秋晴れの日、武蔵小杉の歌会へ

 晴れて陽射しが降りそそぎ、気温が上がった。午前中、廊下に座布団を出して干した。
 午後は座布団をそのままにしてでかけた。東急線武蔵小杉駅前のビル内で開かれる歌会に出席するため。家を出る少し前に友だちより電話があり、数か月ぶりだったので、これから出かけるところと言って電話を切ったり、話を短くしたくなく、いつも通りに話した。6月くらいに11歳の柴犬の女の子の飼い主さんが老人ホームに入るので引き取ってもらえる人を探しているという話があったがそのときわたしは別の犬ことでショックを受けて落ち込んでいたのでその話には乗れなかった。その柴犬に新しい飼い主さんが見つかり、とても元気になり、11歳とは思えないほどになったという話を聞いて、その犬ためにもわたしのためにもうれしくなった。
 今のわたしはそのときショックから立ち直り、とてもなだらかな気持ちになれたのであのとき私がある意味で拒絶した(強すぎることばかもしれないが)柴犬が幸せになったことをこころから喜ぶことができた。ただ、新しい飼い主さんが検査である病気にかかっていることがわかり、手術のために入院するそうだがその娘さんがその間引き取ってくれるとのこと。病気が見つかった飼い主さんも愛犬とまた暮すことを励みに病気を治すと前向きなのでよかったと思った。人と犬はお互いに助け合える関係。生活のいろいろなことは人間が引き受けなければいけないがこころのなかで犬と人は支え合う。
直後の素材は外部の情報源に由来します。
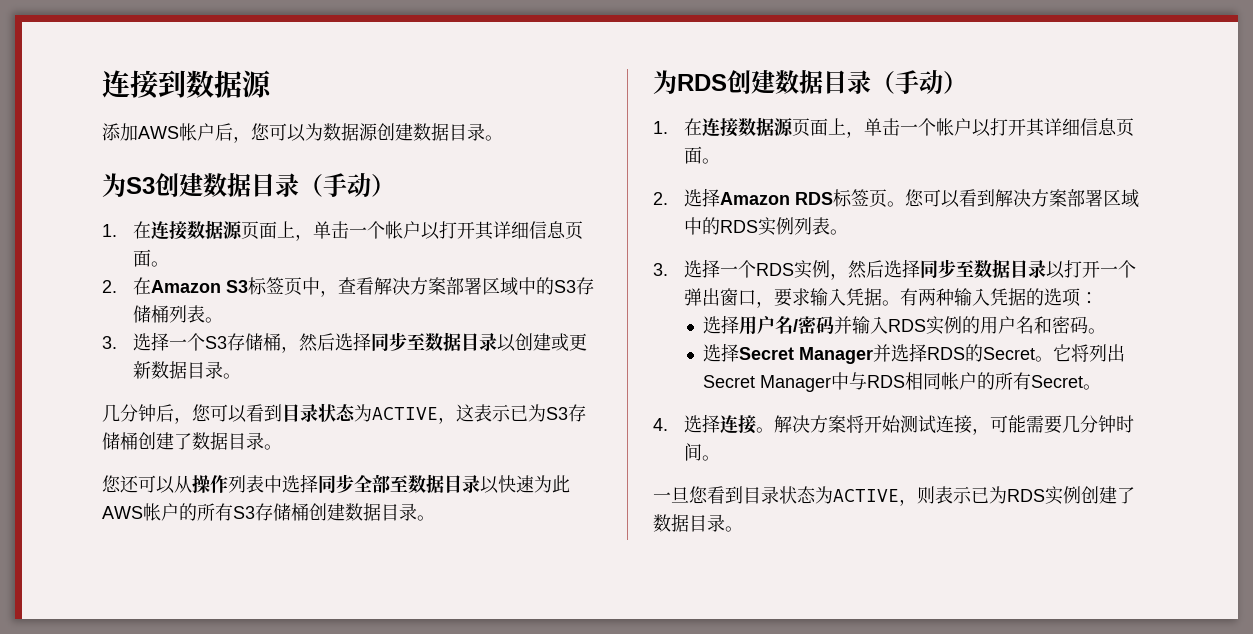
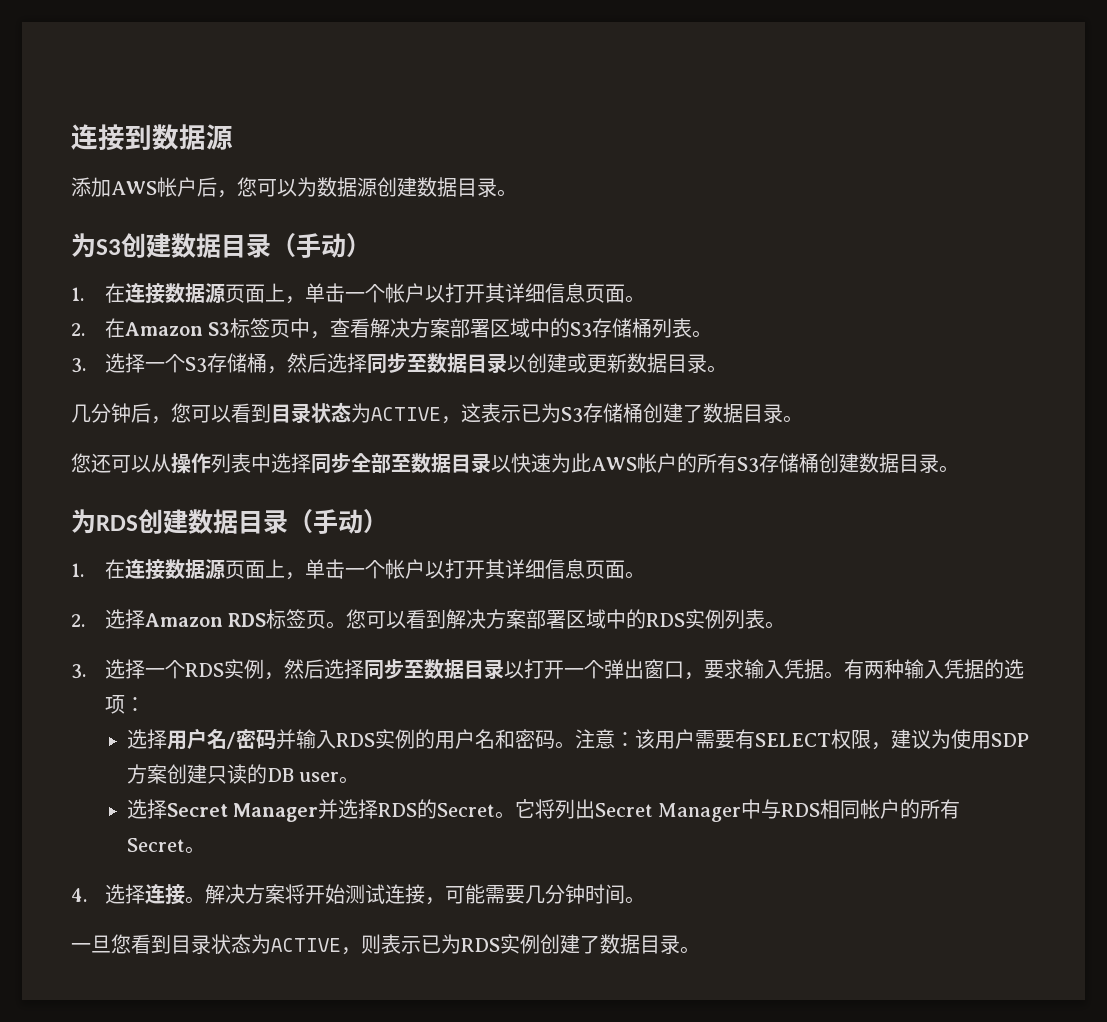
+ 注意：该用户需要有SELECT权限，建议为使用SDP方案创建只读的DB user。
 友だちとの電話で少し歌会に遅れた。みなさんは全員そろっていたので申し訳ないとは思うが、数分くらいなので許してもらおう。
 歌会に出したわたしの2首の短歌のうち1首はわかりやすく2名の人が選んでくれた。もう1首はわかりにくく誰も選ばなかった。その歌をどういう意味で詠ったかを話すと先生はほめてくれた。詩心があると。
 誰も選ばないまたは一人くらいしか選ばない歌はよっぽどひどい歌かとてもいい歌と先生は言った。いい歌でもわからないから選ばないということだそうだ。わたしにもこういう体験がある。どこか引っかかる歌だがよくわからないので選ばなかった歌がその歌会の最高の賞をとったことがあった。それからよくわからない歌をていねいに鑑賞することにしている。
 先生はこういう表現はどうだろうかという新しい試みを常に行うことが大切と言われた。
 ふつう過ぎる歌を詠むと、どこかで突き抜けたい、均衡を破りたいと思っているわたしがいることも確か。ただ、いつも突き抜けることを考えるとエネルギーが必要なことも確か。